Despite a higher theoretical risk of increase in postoperative inflammation after MSICS, there wasn’t any evidence of CME, neither clinically nor on OCT. Even so, chances of sub-clinical rise in CSMT was higher after MSICS as compared to phacoemulsification which could be attributed to more tissue trauma and iris manipulation associated with MSICS. Trauma during surgery to iris, ciliary body and the lens epithelial cells is known to release phospholipids, and thereby prostaglandins and other inflammatory mediators. These inflammatory mediators diffuse through the vitreous and disrupt the BRB to cause pooling of serum in retina causing macular edema.14, 15
Limitations in our study were shorter sample size and lesser period of follow up. Also, this study did not include very dense or mature cataracts, limiting information related to impact of associated variables on CME such as larger incision and more surgical manipulation in MSICS and higher phaco power and duration in Phacoemulsification surgery. A study with larger sample size with longer follow-up and denser cataracts may be required to compare the parameters.
Conclusion
There is a sub-clinical, transient rise in CMT, after surgery in both groups with respect to pre-operative value, and this is significantly higher for the MSICS group than phacoemulsification group in first 6 weeks postoperatively. However, there is not much significant difference in CMT in the two groups on the final follow up at 12 weeks. This has minimal impact on postoperative best corrected visual acuity at 12 weeks post-op.
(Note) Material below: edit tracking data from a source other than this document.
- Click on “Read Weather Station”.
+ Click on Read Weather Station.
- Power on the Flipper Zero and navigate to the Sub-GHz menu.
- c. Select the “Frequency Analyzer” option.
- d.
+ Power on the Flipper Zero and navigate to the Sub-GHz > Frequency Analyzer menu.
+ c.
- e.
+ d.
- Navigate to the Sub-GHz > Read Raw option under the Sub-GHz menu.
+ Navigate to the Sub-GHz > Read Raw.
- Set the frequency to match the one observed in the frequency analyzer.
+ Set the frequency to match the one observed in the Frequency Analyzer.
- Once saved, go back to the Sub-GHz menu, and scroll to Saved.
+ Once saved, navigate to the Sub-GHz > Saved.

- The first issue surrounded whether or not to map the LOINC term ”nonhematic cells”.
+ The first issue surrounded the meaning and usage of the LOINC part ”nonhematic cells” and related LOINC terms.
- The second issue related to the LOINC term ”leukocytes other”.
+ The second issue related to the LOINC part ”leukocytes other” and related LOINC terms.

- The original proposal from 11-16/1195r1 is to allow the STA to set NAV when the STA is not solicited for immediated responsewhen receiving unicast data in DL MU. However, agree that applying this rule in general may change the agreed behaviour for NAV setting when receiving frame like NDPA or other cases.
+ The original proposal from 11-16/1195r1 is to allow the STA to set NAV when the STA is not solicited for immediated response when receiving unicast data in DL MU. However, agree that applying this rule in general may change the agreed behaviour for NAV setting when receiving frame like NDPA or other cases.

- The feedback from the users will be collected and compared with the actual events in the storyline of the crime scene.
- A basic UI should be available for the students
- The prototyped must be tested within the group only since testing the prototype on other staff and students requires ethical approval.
Both procedures individually, achieve good post-operative Best Corrected visual acuity post-operatively, without significant differences in BCVA between the two groups at the end of 12 weeks post-op. Hence, MSICS can be considered as a faster, cheaper alternative to phacoemulsification giving good post-operative BCVA, especially in high volume, developing countries.